There are lots of people that you New York liberals don't seem to be aware of who don't particularly love Bush, but will vote for him anyway because his competition is so much worse. At least we know what he stands for, even though we may not like all of it. With Kerry, we won't know what we're getting until it's too late.

Dean, on the other hand, was honest and up-front about things. Many of us liked what he stood for. But the Democratic machine killed him off, like the Republicans did Goldwater, Buchanan, and McCain when they challenged the establishment.

Jeff Ross
Tijeras, New Mexico

Root seller

Re Oliver Wang's "Off Balance" [July 21-27]:

It's unfortunate to see yet another critic dismissing the Roots' new release as a play to commercial interests that somehow transgresses the fine line treaded on 2002's Phrenology. But unlike other artists charting this territory, you won't hear clips from The Tipping Point during commercial breaks or in film trailers; the fact is, if you listen hard enough you'll find a pretty nuanced engagement with this very dilemma facing hip hop, one that anticipates and shrugs off rote criticism of the sort that's been visited on this album to no end. Funny how your review fails to mention its hottest cut, "Guns Are Drawn," which combines a critique of Big Brother in the DOJ with an equally searing tune.

Justin Goldberg
Prospect Heights

Principle spinner

Chisun Lee's "Bashing Back at Bush's Anti-Gay Crusade" [villagevoice.com, July 13] refers to people who oppose gay marriage as being unprincipled.
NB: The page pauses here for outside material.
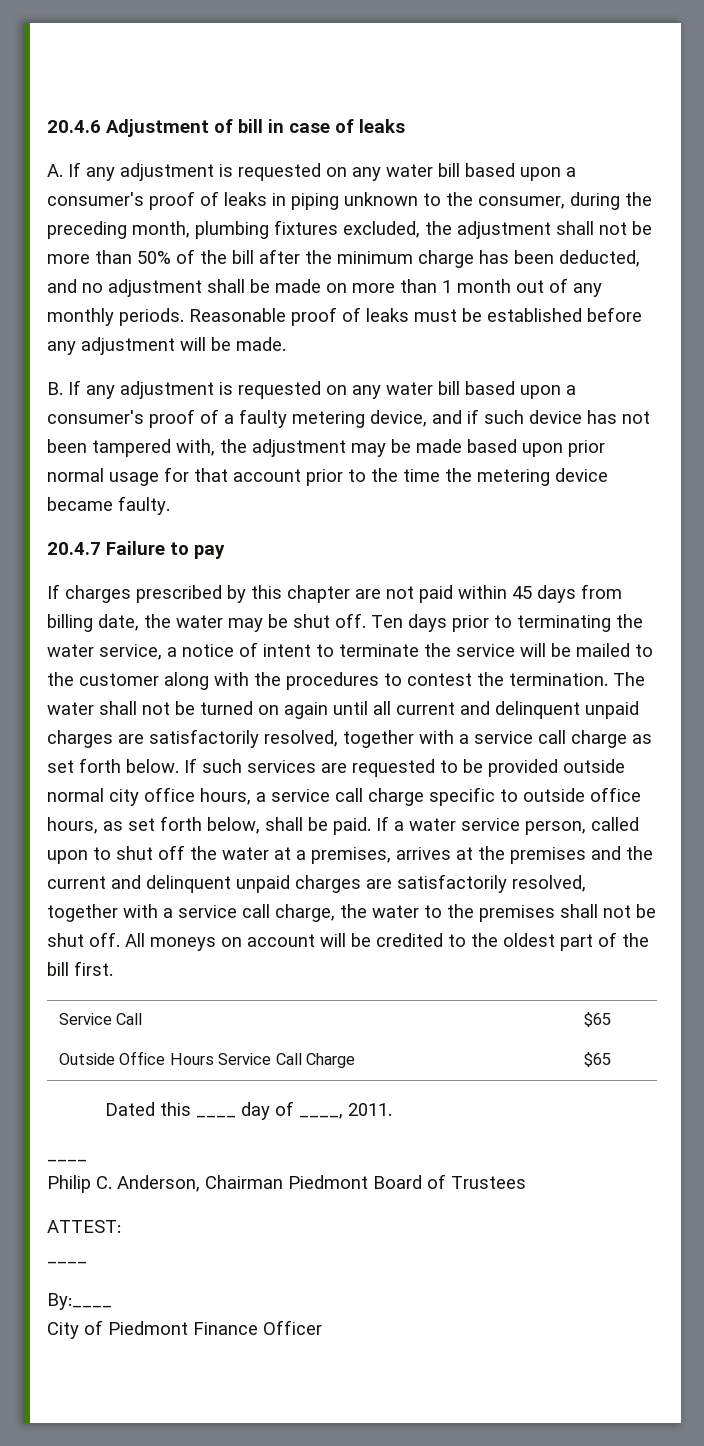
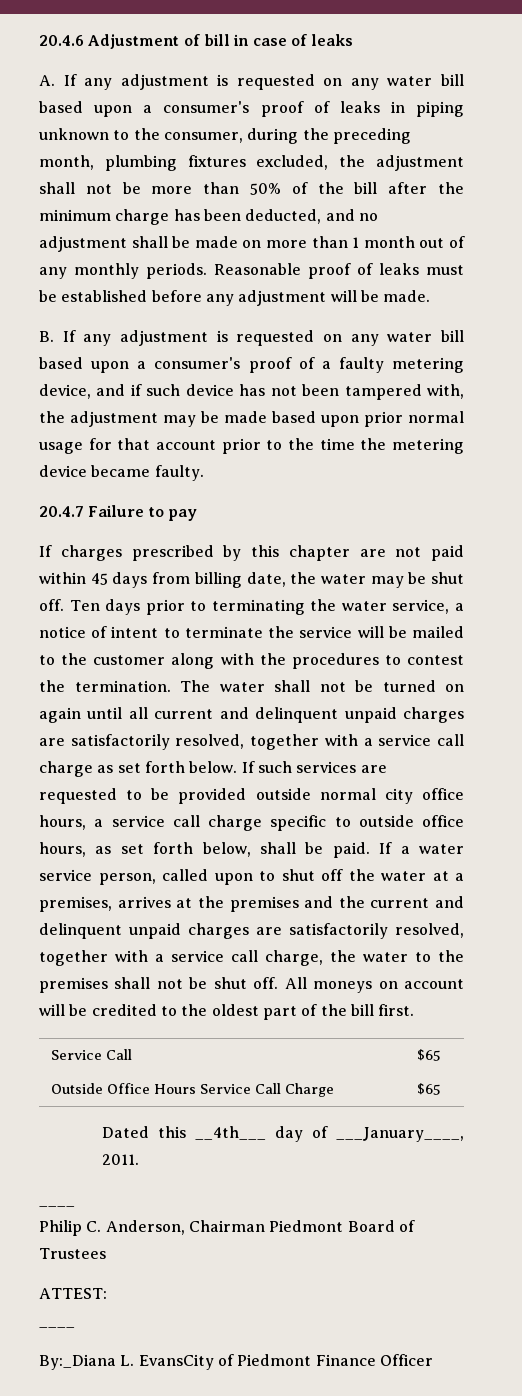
- Dated this ____ day of ____, 2011.
+ Dated this __4th___ day of ___January____, 2011.
- By:____
- City of Piedmont Finance Officer
+ By:_Diana L. EvansCity of Piedmont Finance Officer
Why is one unprincipled for having that opinion? Is one unprincipled for having an opinion that differs from Lee's beliefs? Whatever happened to discourse that allows discussion and differences of opinion? Maybe political correctness now censors all opinions and even facts that are not in accord with the liberal agenda.

Personally I don't object to gays getting married, but I understand why others differ from me and do not denigrate them for not having the same beliefs that I have.

Edward Parker
Spokane, Washington

The buck falls through the Bushes

Re "Reading Between the Lines" [Mondo Washington, villagevoice.com, July 22] :

Do we need ask what the 9/11 Commission's report tells us? I know the answer: Just the tip of an iceberg that goes miles deep into the ocean. The buck will not stop with Bush; the blame will continue to be passed until it disappears, and still we won't know any more than before the report.